(Recorded data)
BEGIN

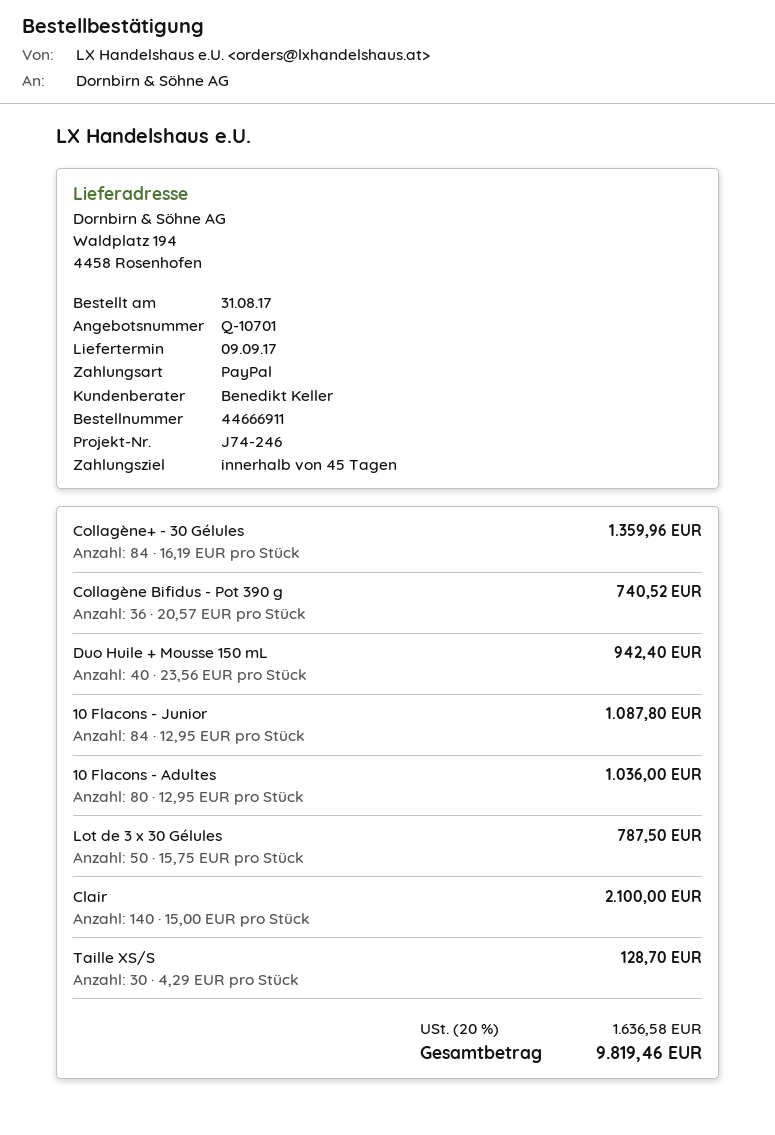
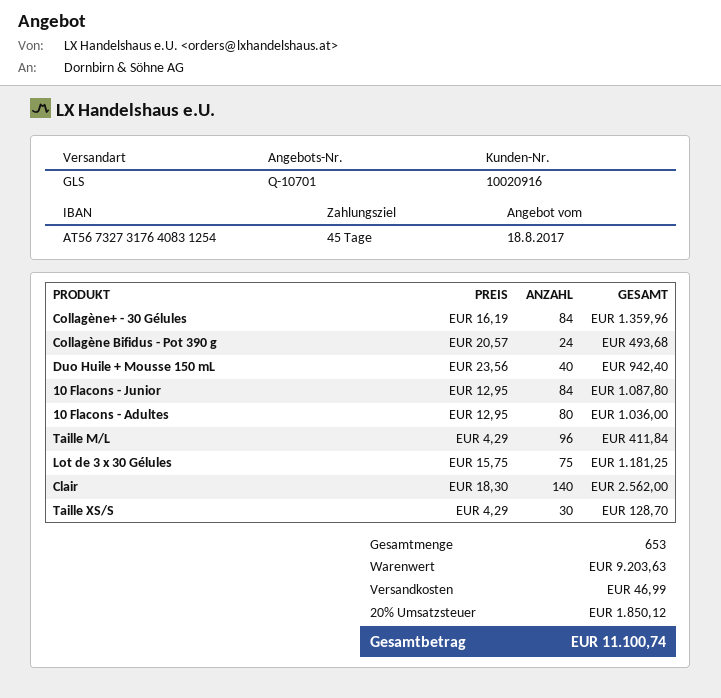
Collagène Bifidus - Pot 390 g: 36 x 20.57 = 740.52 -> 24 x 20.57 = 493.68
Lot de 3 x 30 Gélules: 50 x 15.75 = 787.50 -> 75 x 15.75 = 1181.25
Clair: 140 x 15.00 = 2100.00 -> 140 x 18.30 = 2562.00
Taille M/L: none -> 96 x 4.29 = 411.84
shipping: none -> 46.99
tax: 20% = 1636.58 -> 20% = 1850.12
total: 9819.46 -> 11100.74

END

What you are asked to do: Excluding pictures, print all lines above exactly.

Answer to this task:
Collagène Bifidus - Pot 390 g: 36 x 20.57 = 740.52 -> 24 x 20.57 = 493.68
Lot de 3 x 30 Gélules: 50 x 15.75 = 787.50 -> 75 x 15.75 = 1181.25
Clair: 140 x 15.00 = 2100.00 -> 140 x 18.30 = 2562.00
Taille M/L: none -> 96 x 4.29 = 411.84
shipping: none -> 46.99
tax: 20% = 1636.58 -> 20% = 1850.12
total: 9819.46 -> 11100.74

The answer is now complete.